Data listing
● ● ● ● ● ● ●

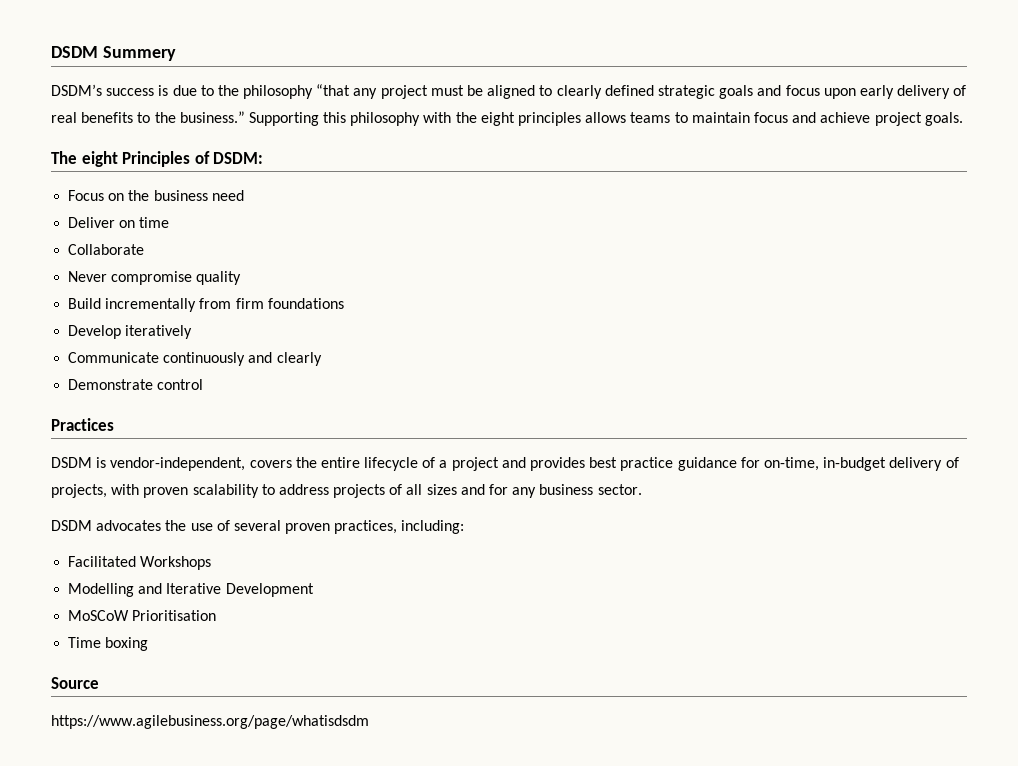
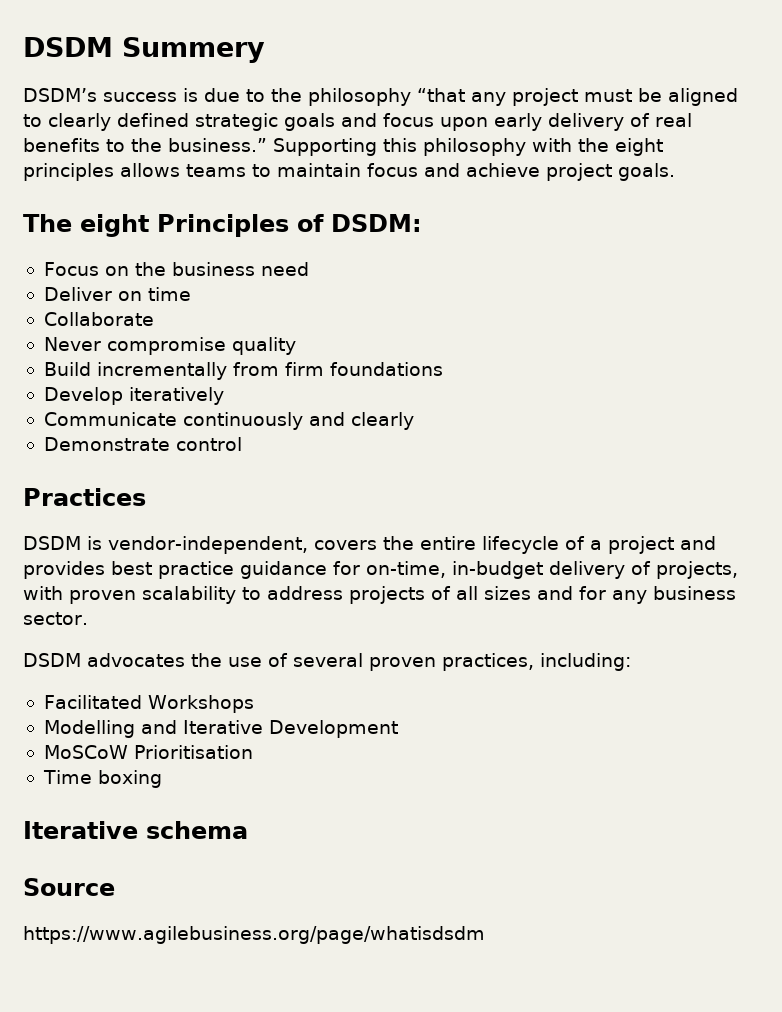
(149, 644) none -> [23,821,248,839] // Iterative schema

● ● ● ● ● ● ●

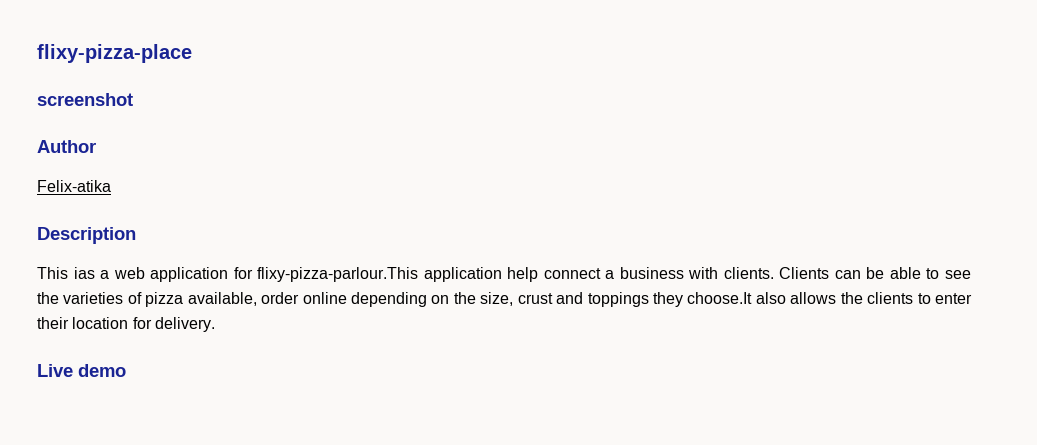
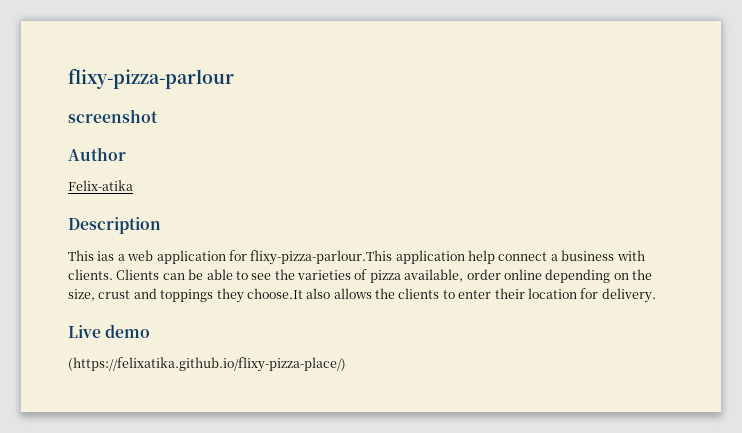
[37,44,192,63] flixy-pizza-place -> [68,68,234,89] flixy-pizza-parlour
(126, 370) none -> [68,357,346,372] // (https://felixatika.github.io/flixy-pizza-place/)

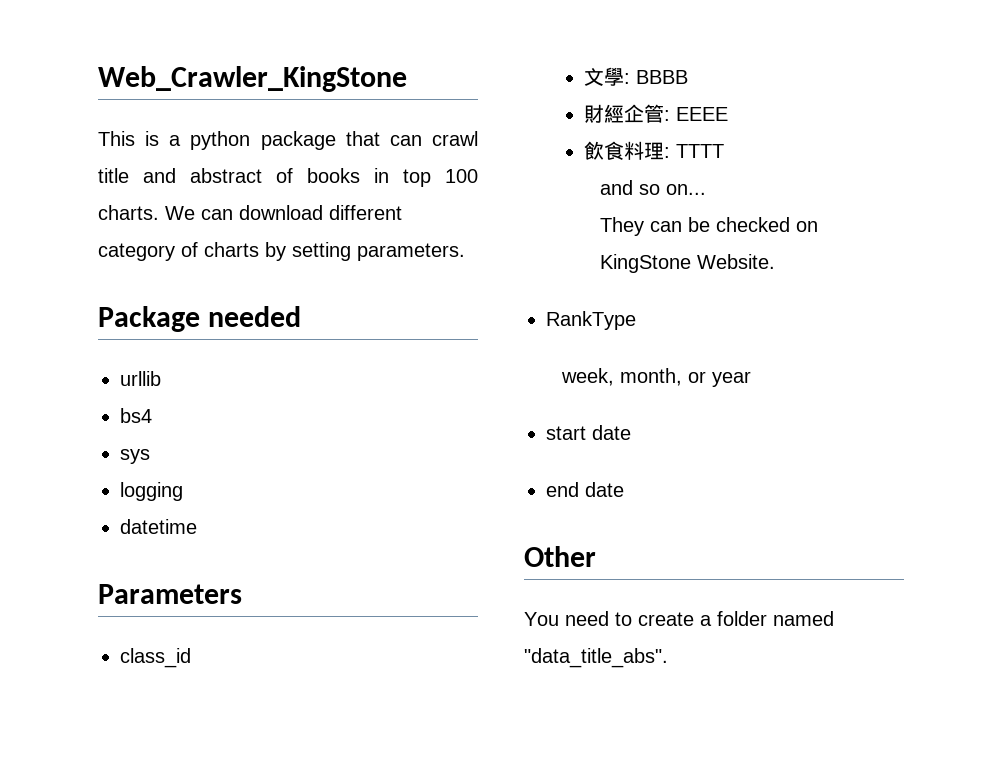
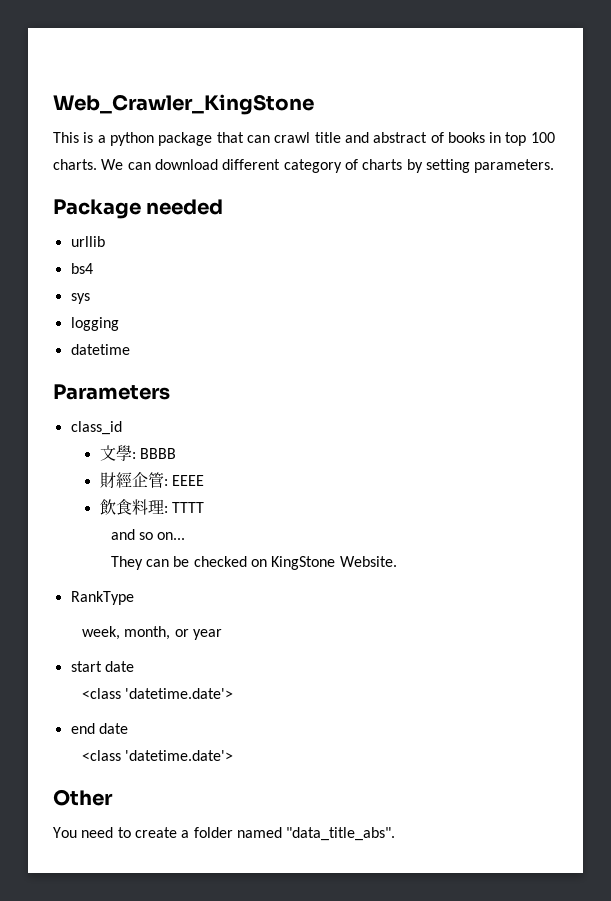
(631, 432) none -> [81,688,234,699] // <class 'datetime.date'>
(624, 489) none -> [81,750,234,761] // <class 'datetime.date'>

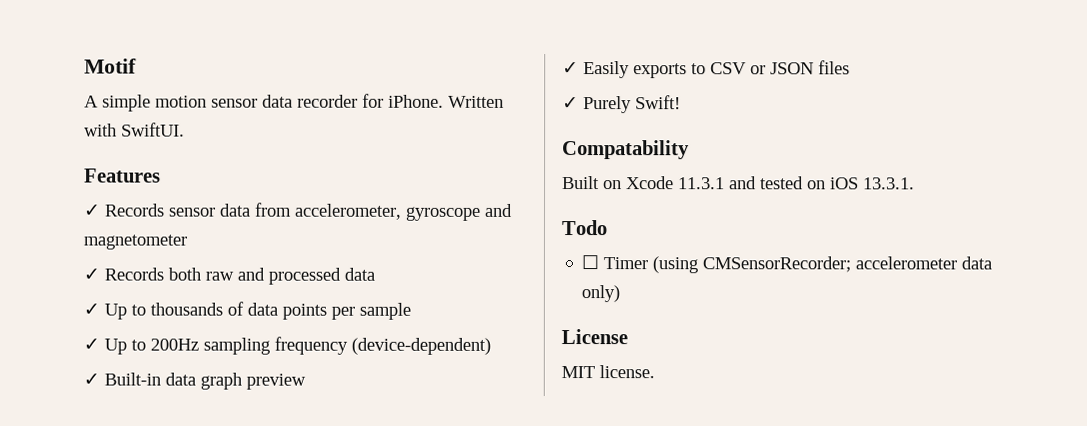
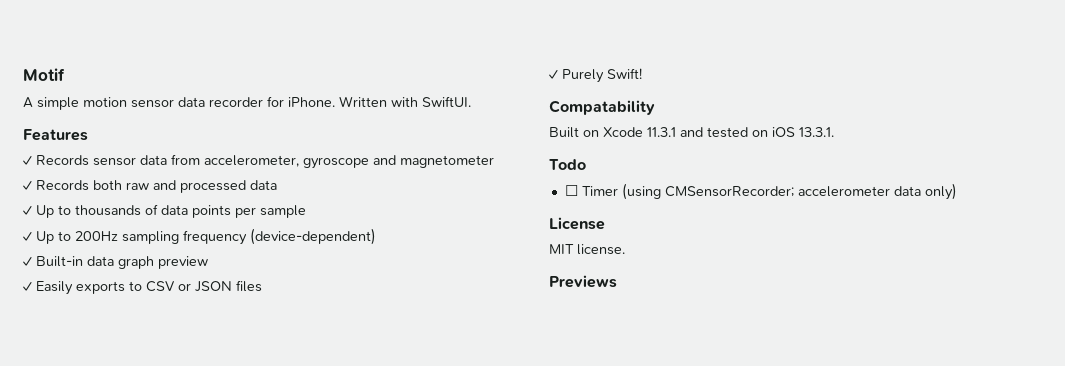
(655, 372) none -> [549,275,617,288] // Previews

● ● ● ● ● ● ●

Required action
The lines you need are those containing "class"; find them in the records and copy them.

Result of this task
(631, 432) none -> [81,688,234,699] // <class 'datetime.date'>
(624, 489) none -> [81,750,234,761] // <class 'datetime.date'>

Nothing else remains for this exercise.